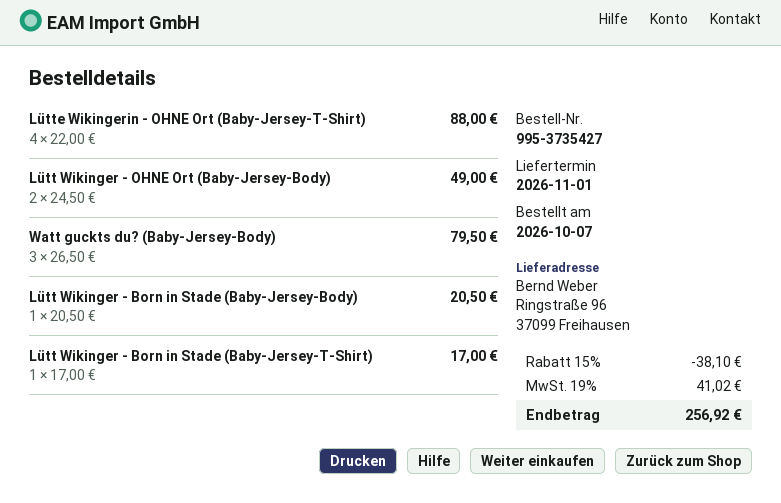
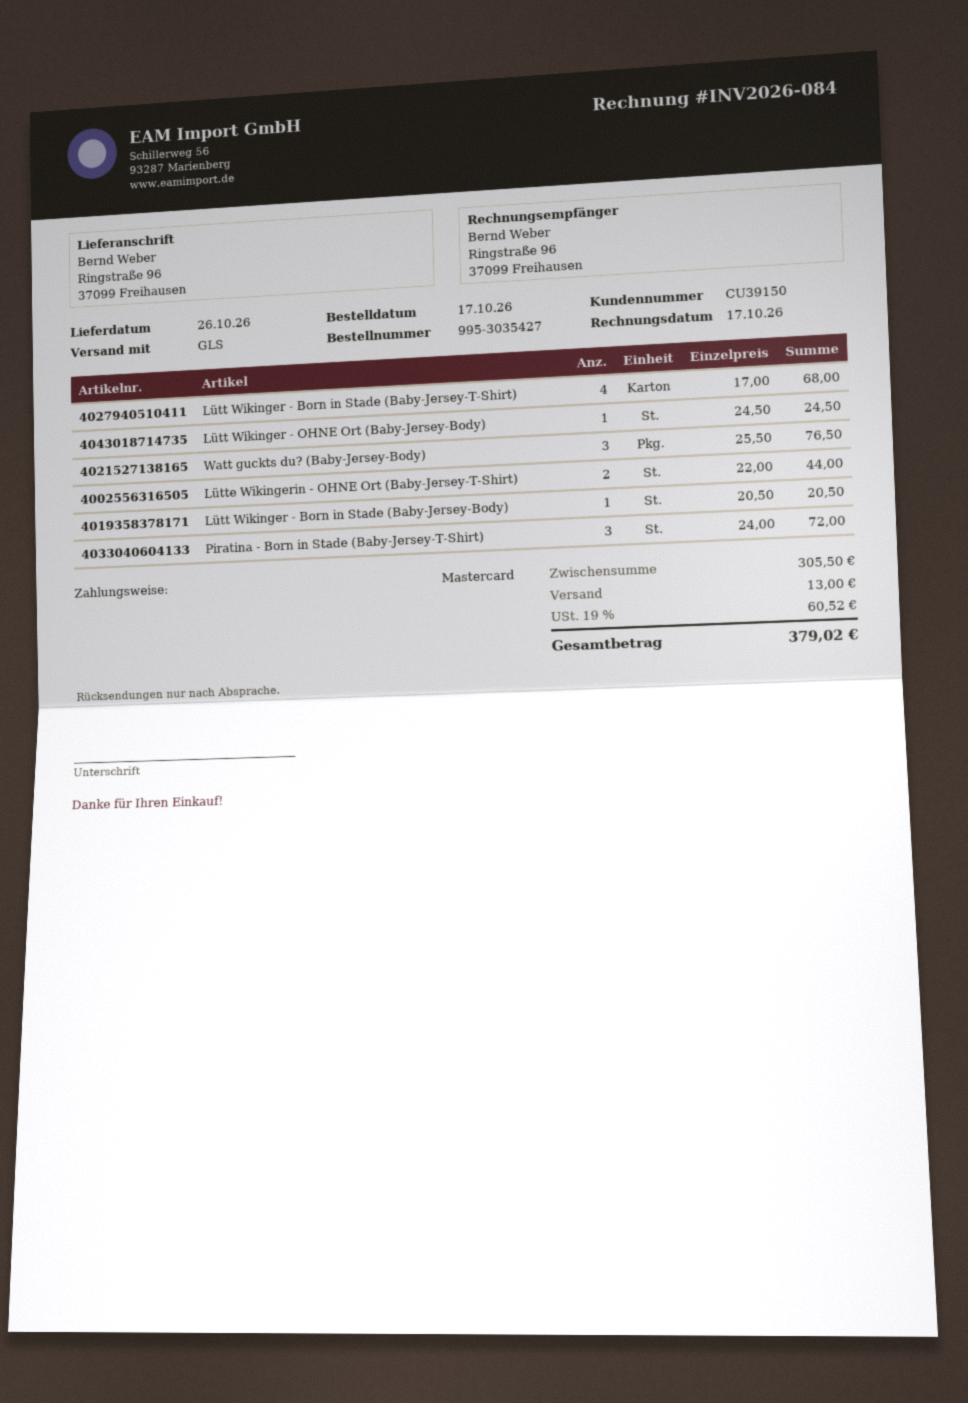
order number: 995-3735427 -> 995-3035427
order date: 2026-10-07 -> 2026-10-17
delivery date: 2026-11-01 -> 2026-10-26
Lütte Wikingerin - OHNE Ort (Baby-Jersey-T-Shirt): 4 x 22.00 = 88.00 -> 2 x 22.00 = 44.00
Lütt Wikinger - OHNE Ort (Baby-Jersey-Body): 2 x 24.50 = 49.00 -> 1 x 24.50 = 24.50
Watt guckts du? (Baby-Jersey-Body): 3 x 26.50 = 79.50 -> 3 x 25.50 = 76.50
Lütt Wikinger - Born in Stade (Baby-Jersey-T-Shirt): 1 x 17.00 = 17.00 -> 4 x 17.00 = 68.00
Piratina - Born in Stade (Baby-Jersey-T-Shirt): none -> 3 x 24.00 = 72.00
discount: 15% = 38.10 -> none
shipping: none -> 13.00
tax: 19% = 41.02 -> 19% = 60.52
total: 256.92 -> 379.02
· · ·
What is needed: Apart from the pictures, restate all of the listing above exactly.

Solution to this task:
order number: 995-3735427 -> 995-3035427
order date: 2026-10-07 -> 2026-10-17
delivery date: 2026-11-01 -> 2026-10-26
Lütte Wikingerin - OHNE Ort (Baby-Jersey-T-Shirt): 4 x 22.00 = 88.00 -> 2 x 22.00 = 44.00
Lütt Wikinger - OHNE Ort (Baby-Jersey-Body): 2 x 24.50 = 49.00 -> 1 x 24.50 = 24.50
Watt guckts du? (Baby-Jersey-Body): 3 x 26.50 = 79.50 -> 3 x 25.50 = 76.50
Lütt Wikinger - Born in Stade (Baby-Jersey-T-Shirt): 1 x 17.00 = 17.00 -> 4 x 17.00 = 68.00
Piratina - Born in Stade (Baby-Jersey-T-Shirt): none -> 3 x 24.00 = 72.00
discount: 15% = 38.10 -> none
shipping: none -> 13.00
tax: 19% = 41.02 -> 19% = 60.52
total: 256.92 -> 379.02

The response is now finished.